(EXERCISE PROMPT):
In the records below, the line with "Countryfield Urban Handseife" opens the range and the line with "total: 599.25 -> 614.43" closes it; print that range exactly and nothing else.

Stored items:
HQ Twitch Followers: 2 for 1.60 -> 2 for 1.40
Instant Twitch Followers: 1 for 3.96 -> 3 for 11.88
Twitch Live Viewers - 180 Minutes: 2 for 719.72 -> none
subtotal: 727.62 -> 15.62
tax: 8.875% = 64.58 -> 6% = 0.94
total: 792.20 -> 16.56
* * *
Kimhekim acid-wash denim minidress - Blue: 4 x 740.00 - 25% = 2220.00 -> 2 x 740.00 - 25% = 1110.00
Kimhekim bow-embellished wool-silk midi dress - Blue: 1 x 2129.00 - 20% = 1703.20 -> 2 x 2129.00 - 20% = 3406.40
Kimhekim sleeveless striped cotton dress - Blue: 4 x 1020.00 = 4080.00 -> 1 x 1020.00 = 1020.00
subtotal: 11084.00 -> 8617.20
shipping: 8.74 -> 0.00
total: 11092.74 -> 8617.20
* * *
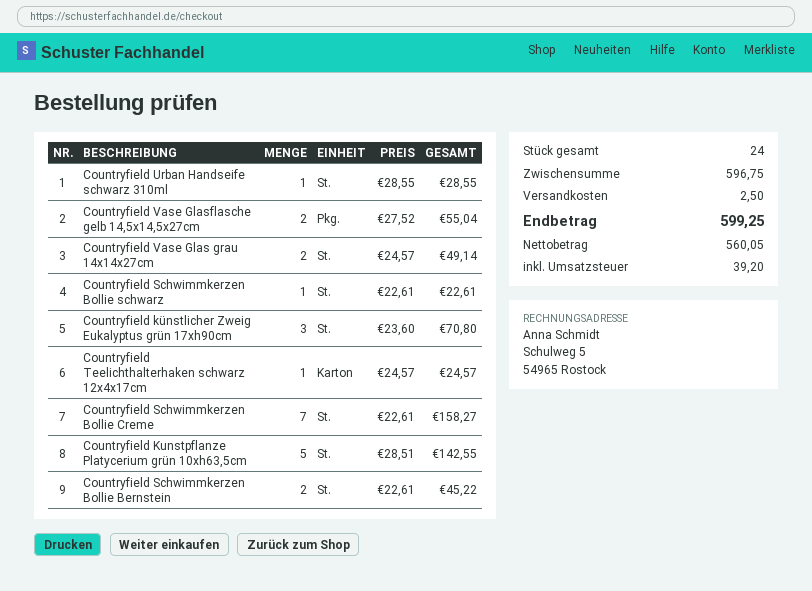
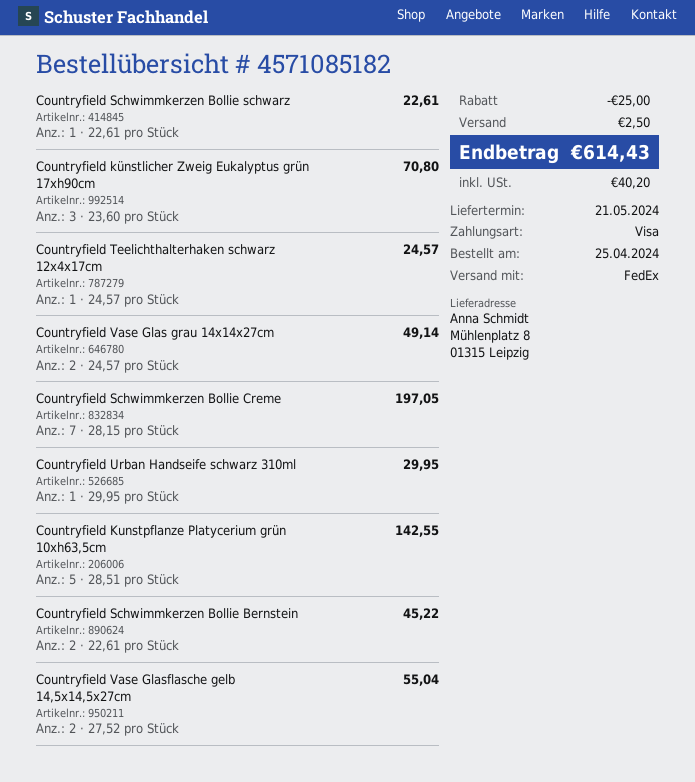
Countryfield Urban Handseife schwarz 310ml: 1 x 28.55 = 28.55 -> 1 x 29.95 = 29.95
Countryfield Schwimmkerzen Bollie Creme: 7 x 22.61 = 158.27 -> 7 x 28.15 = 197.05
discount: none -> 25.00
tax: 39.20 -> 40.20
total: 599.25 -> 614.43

(YOUR RESPONSE):
Countryfield Urban Handseife schwarz 310ml: 1 x 28.55 = 28.55 -> 1 x 29.95 = 29.95
Countryfield Schwimmkerzen Bollie Creme: 7 x 22.61 = 158.27 -> 7 x 28.15 = 197.05
discount: none -> 25.00
tax: 39.20 -> 40.20
total: 599.25 -> 614.43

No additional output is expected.